**Task statement**
Give back exactly the line containing "position:absolute; left:199px; top:42px;" and all that follow it in the data below, with the pictures left out.
=== Records for processing ===
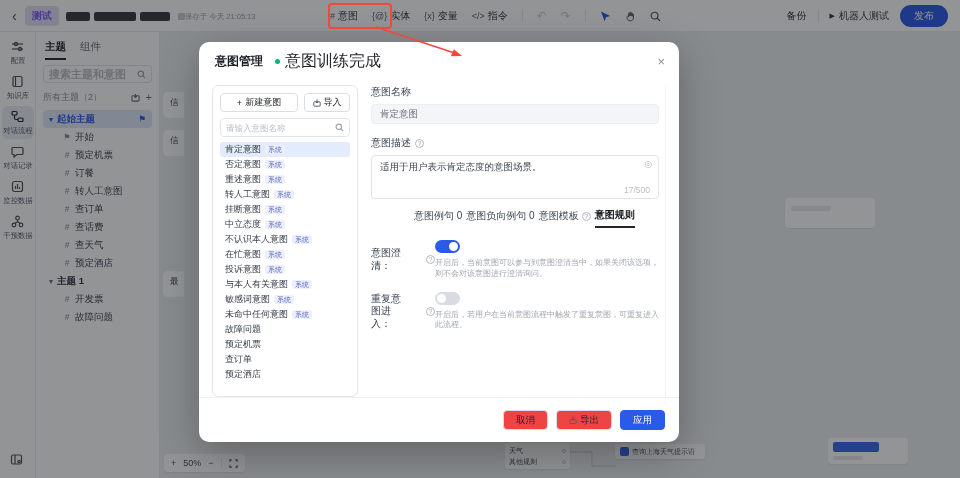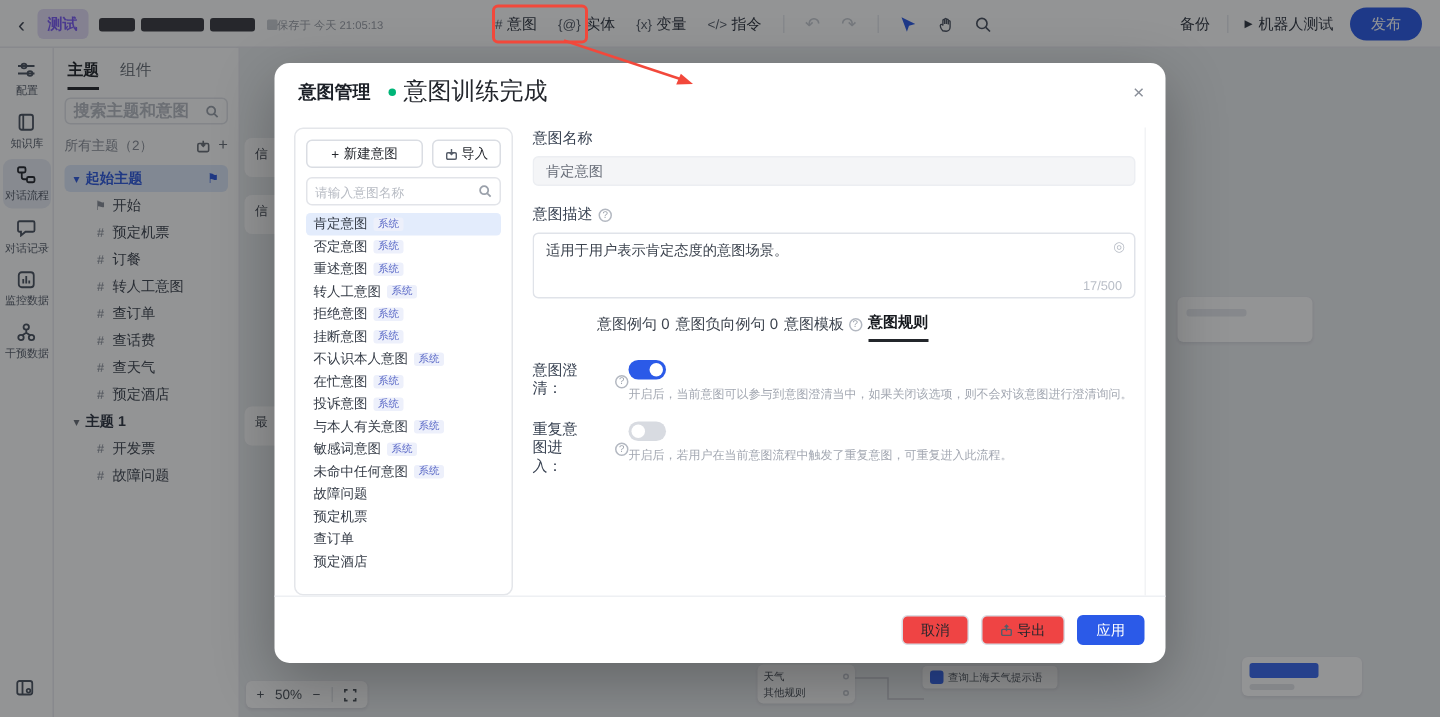--- a/index.html
+++ b/index.html
@@ -85,7 +85,7 @@
 
   
   #overlay { position:absolute; inset:0; background:rgba(15,17,20,.45); z-index:10; }
-  #modal { position:absolute; left:183px; top:42px; width:594px; height:400px; background:#fff; border-radius:10px; z-index:20; box-shadow:0 12px 40px rgba(0,0,0,.28); }
+  #modal { position:absolute; left:199px; top:42px; width:480px; height:400px; background:#fff; border-radius:10px; z-index:20; box-shadow:0 12px 40px rgba(0,0,0,.28); }
   .m-header { position:absolute; left:16px; right:14px; top:0; height:38px; display:flex; align-items:center; }
   .m-title { font-size:12px; font-weight:700; color:#1b1f26; }
   .m-dot { width:5px; height:5px; border-radius:50%; background:#00b578; margin:0 5px 0 12px; }

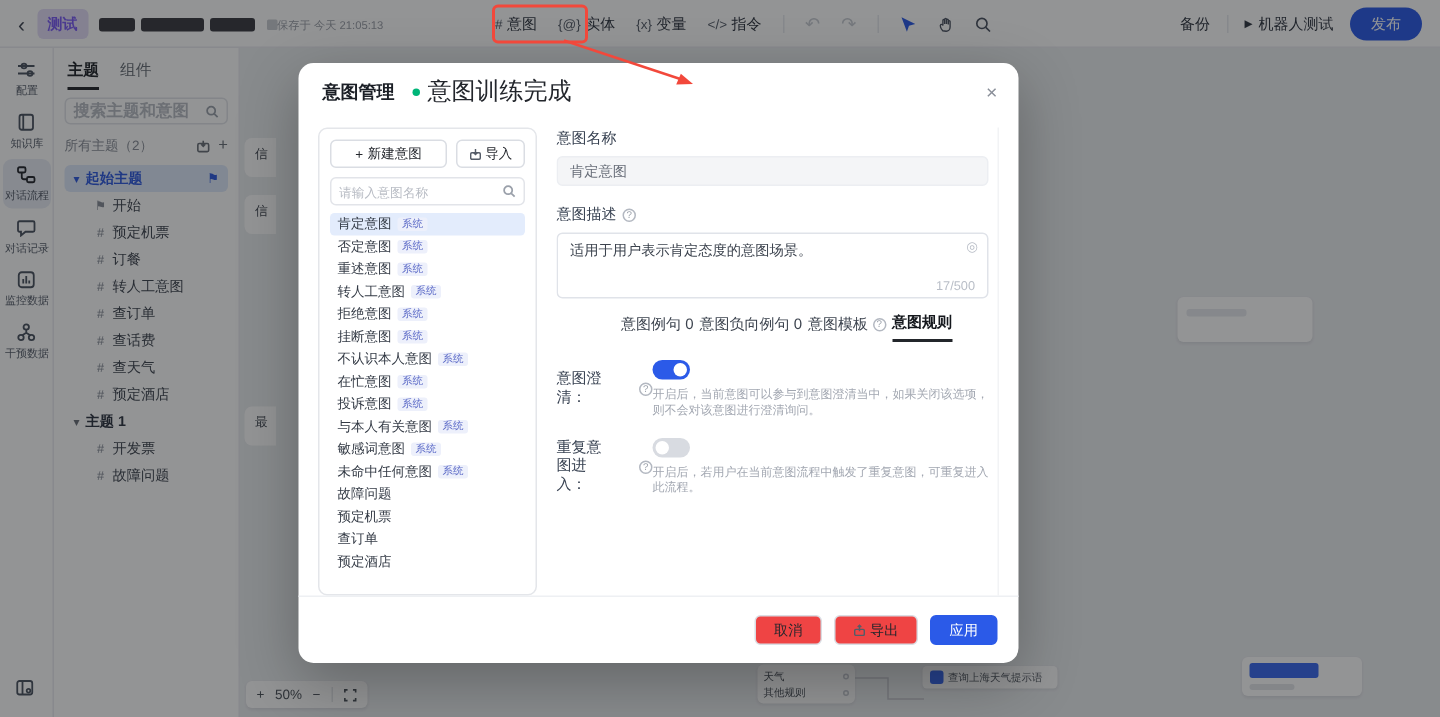--- a/index.html
+++ b/index.html
@@ -465,10 +465,6 @@
             <span class="sys-badge">系统</span>
           </div>
           <div class="intent-item">
-            <span class="intent-label">拒绝意图</span>
-            <span class="sys-badge">系统</span>
-          </div>
-          <div class="intent-item">
             <span class="intent-label">挂断意图</span>
             <span class="sys-badge">系统</span>
           </div>

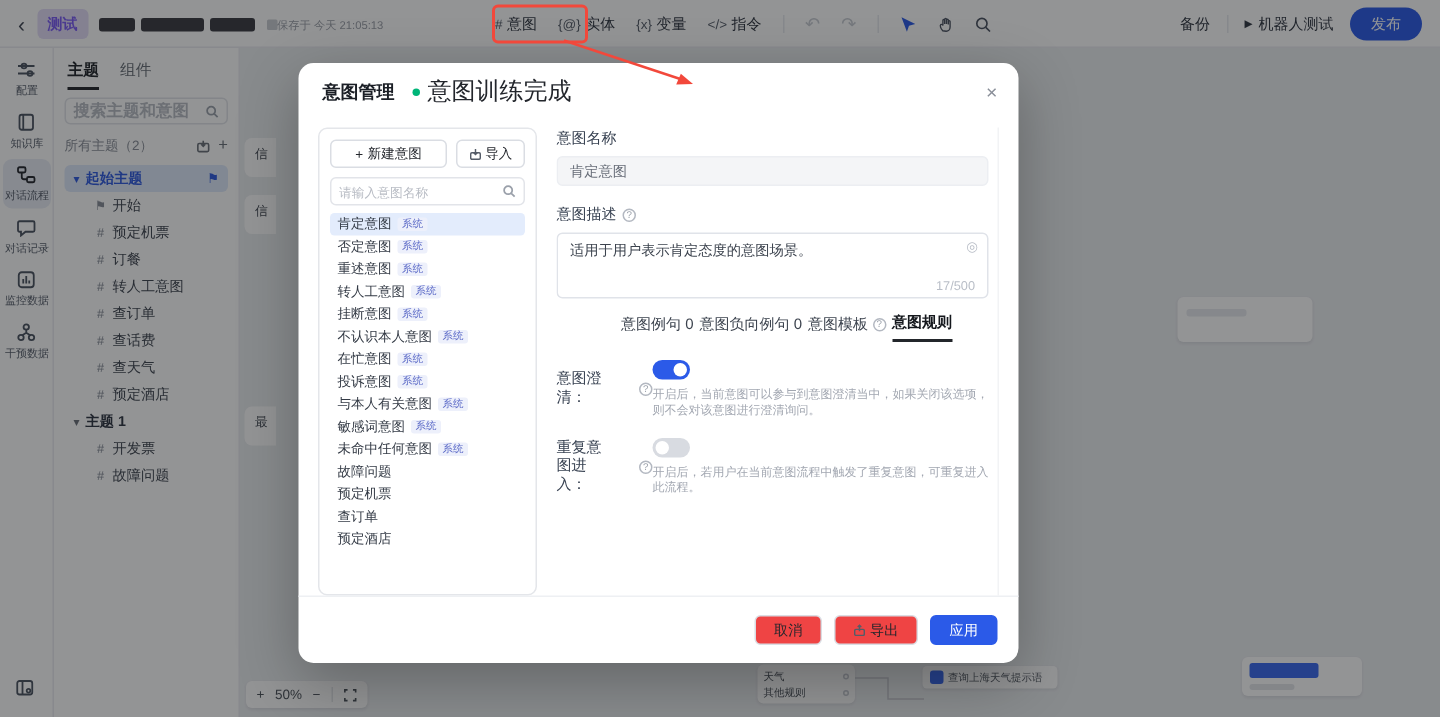--- a/index.html
+++ b/index.html
@@ -469,6 +469,10 @@
             <span class="sys-badge">系统</span>
           </div>
           <div class="intent-item">
+            <span class="intent-label">中立态度</span>
+            <span class="sys-badge">系统</span>
+          </div>
+          <div class="intent-item">
             <span class="intent-label">不认识本人意图</span>
             <span class="sys-badge">系统</span>
           </div>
===
**Your response**
+  #modal { position:absolute; left:199px; top:42px; width:480px; height:400px; background:#fff; border-radius:10px; z-index:20; box-shadow:0 12px 40px rgba(0,0,0,.28); }
   .m-header { position:absolute; left:16px; right:14px; top:0; height:38px; display:flex; align-items:center; }
   .m-title { font-size:12px; font-weight:700; color:#1b1f26; }
   .m-dot { width:5px; height:5px; border-radius:50%; background:#00b578; margin:0 5px 0 12px; }

--- a/index.html
+++ b/index.html
@@ -465,10 +465,6 @@
             <span class="sys-badge">系统</span>
           </div>
           <div class="intent-item">
-            <span class="intent-label">拒绝意图</span>
-            <span class="sys-badge">系统</span>
-          </div>
-          <div class="intent-item">
             <span class="intent-label">挂断意图</span>
             <span class="sys-badge">系统</span>
           </div>

--- a/index.html
+++ b/index.html
@@ -469,6 +469,10 @@
             <span class="sys-badge">系统</span>
           </div>
           <div class="intent-item">
+            <span class="intent-label">中立态度</span>
+            <span class="sys-badge">系统</span>
+          </div>
+          <div class="intent-item">
             <span class="intent-label">不认识本人意图</span>
             <span class="sys-badge">系统</span>
           </div>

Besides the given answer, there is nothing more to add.